Problem =>
Output all records exactly, with no images.

Provided data =>
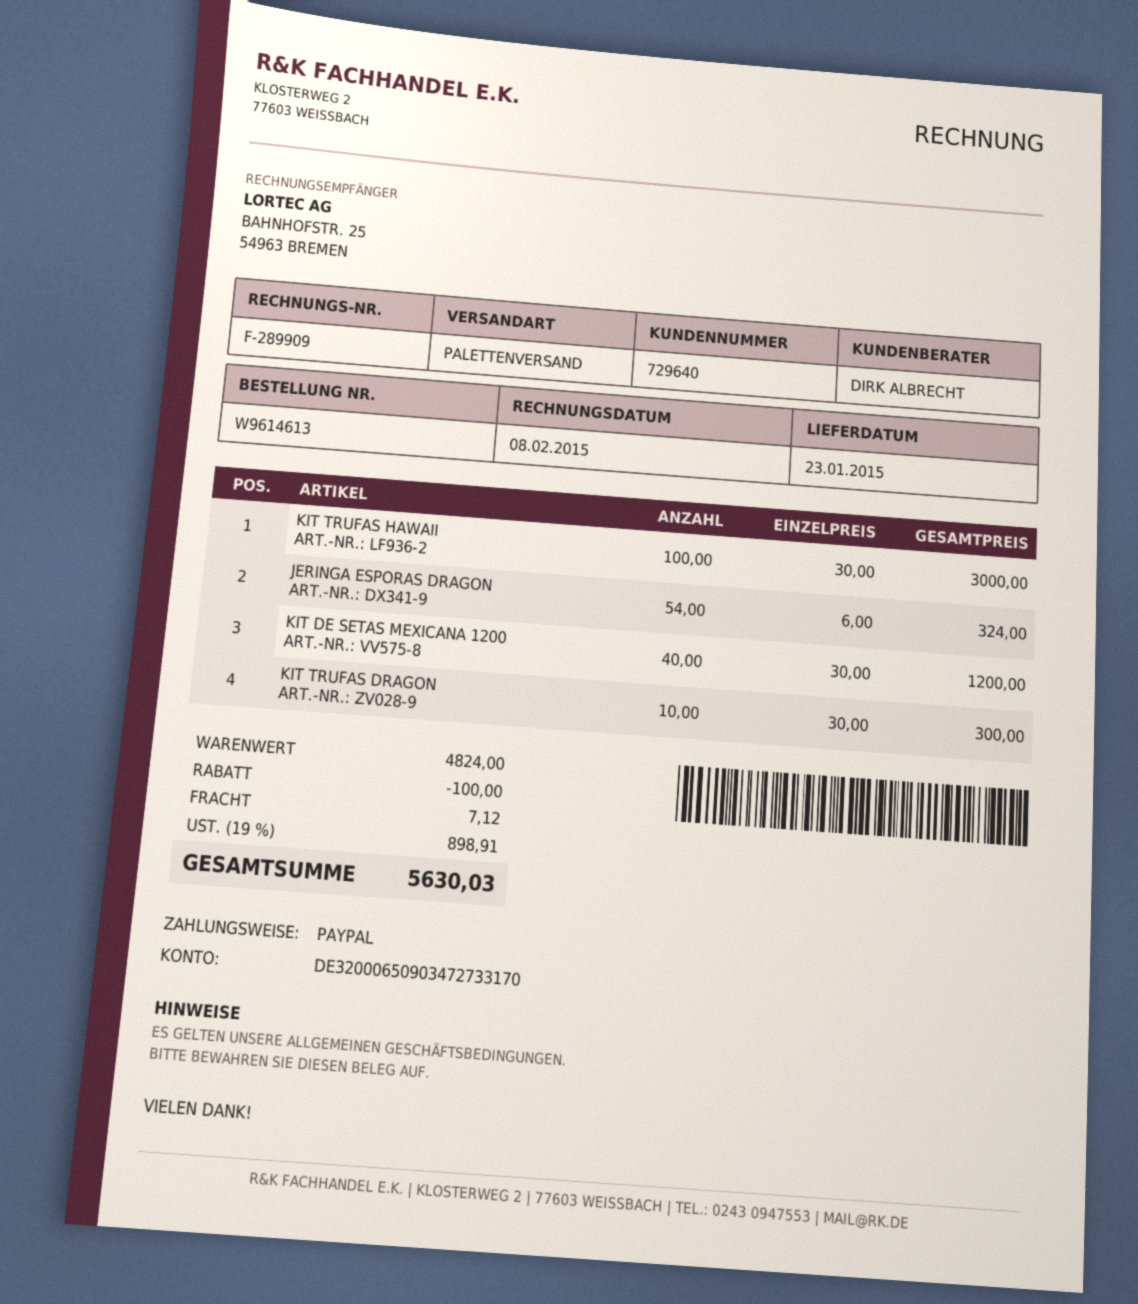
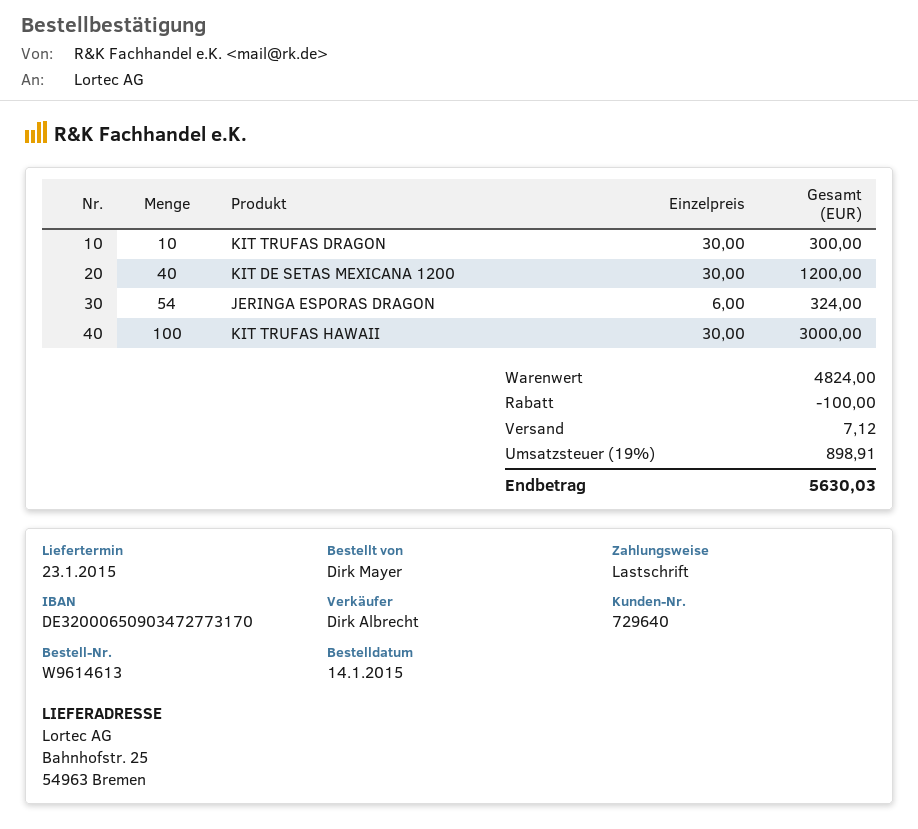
payment method: PayPal -> direct debit
bank account: DE32000650903472733170 -> DE32000650903472773170

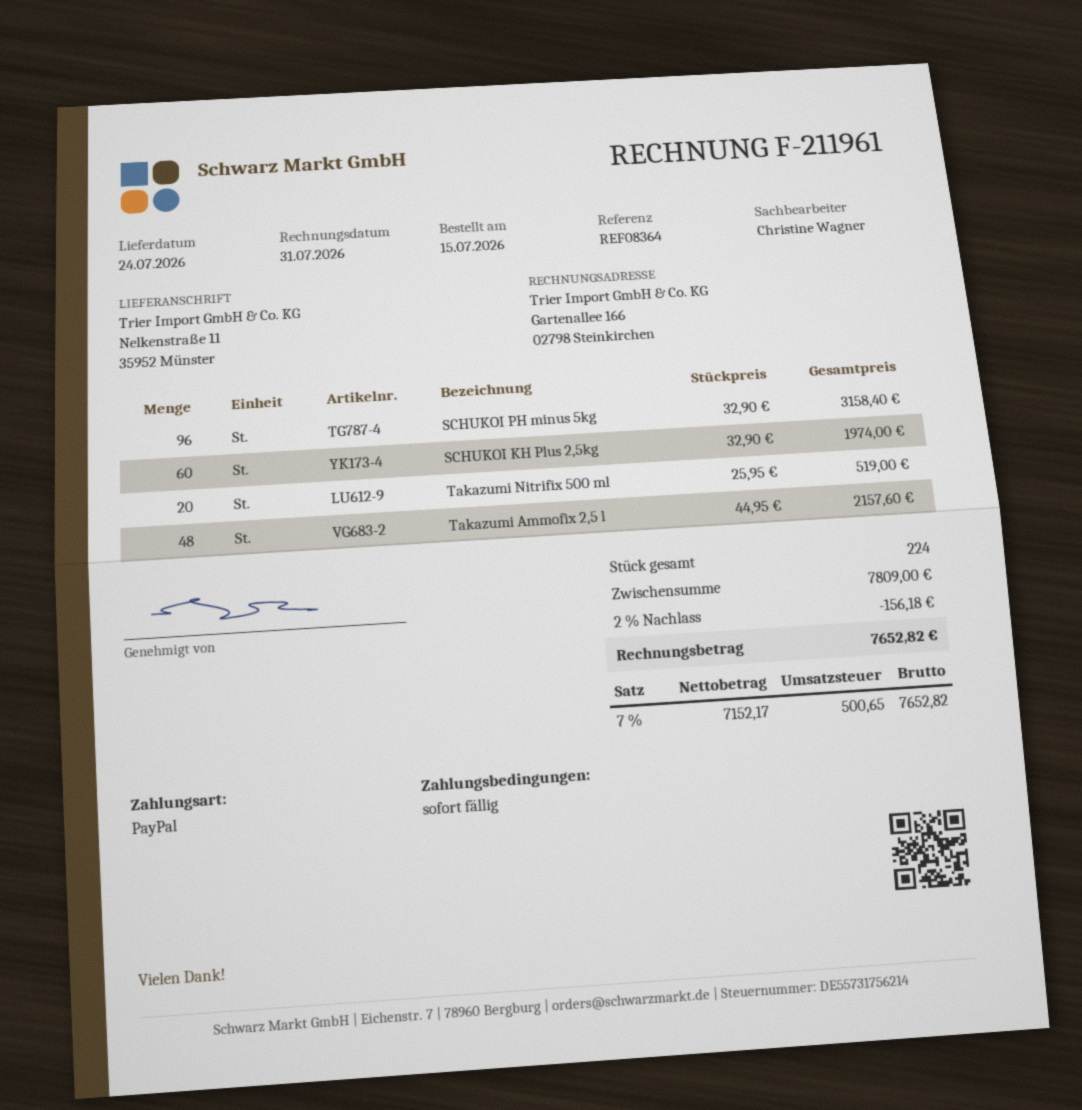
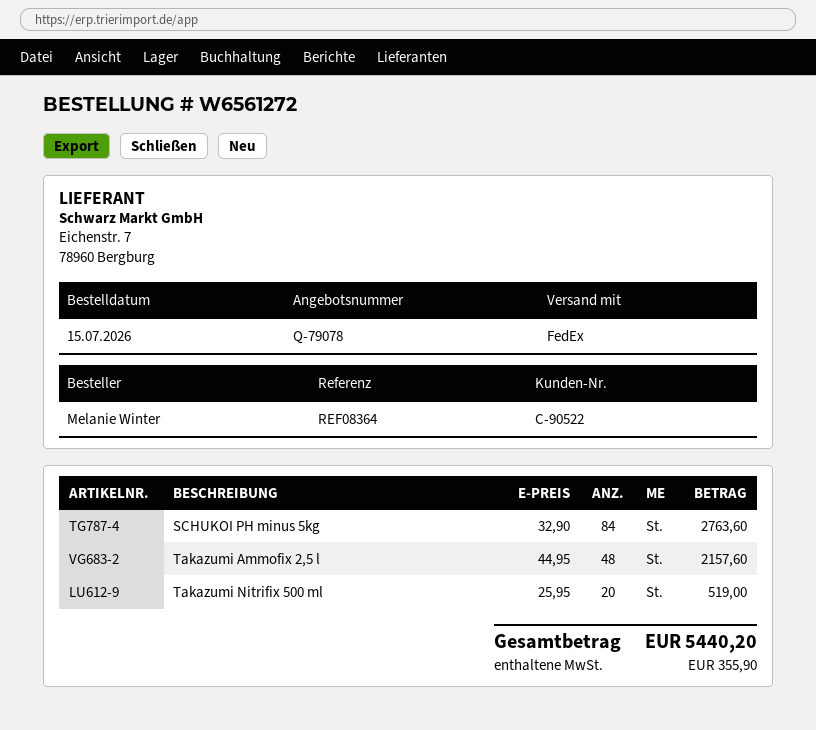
SCHUKOI PH minus 5kg: 96 x 32.90 = 3158.40 -> 84 x 32.90 = 2763.60
SCHUKOI KH Plus 2,5kg: 60 x 32.90 = 1974.00 -> none
discount: 2% = 156.18 -> none
tax: 500.65 -> 355.90
total: 7652.82 -> 5440.20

Response to this task =>
payment method: PayPal -> direct debit
bank account: DE32000650903472733170 -> DE32000650903472773170

SCHUKOI PH minus 5kg: 96 x 32.90 = 3158.40 -> 84 x 32.90 = 2763.60
SCHUKOI KH Plus 2,5kg: 60 x 32.90 = 1974.00 -> none
discount: 2% = 156.18 -> none
tax: 500.65 -> 355.90
total: 7652.82 -> 5440.20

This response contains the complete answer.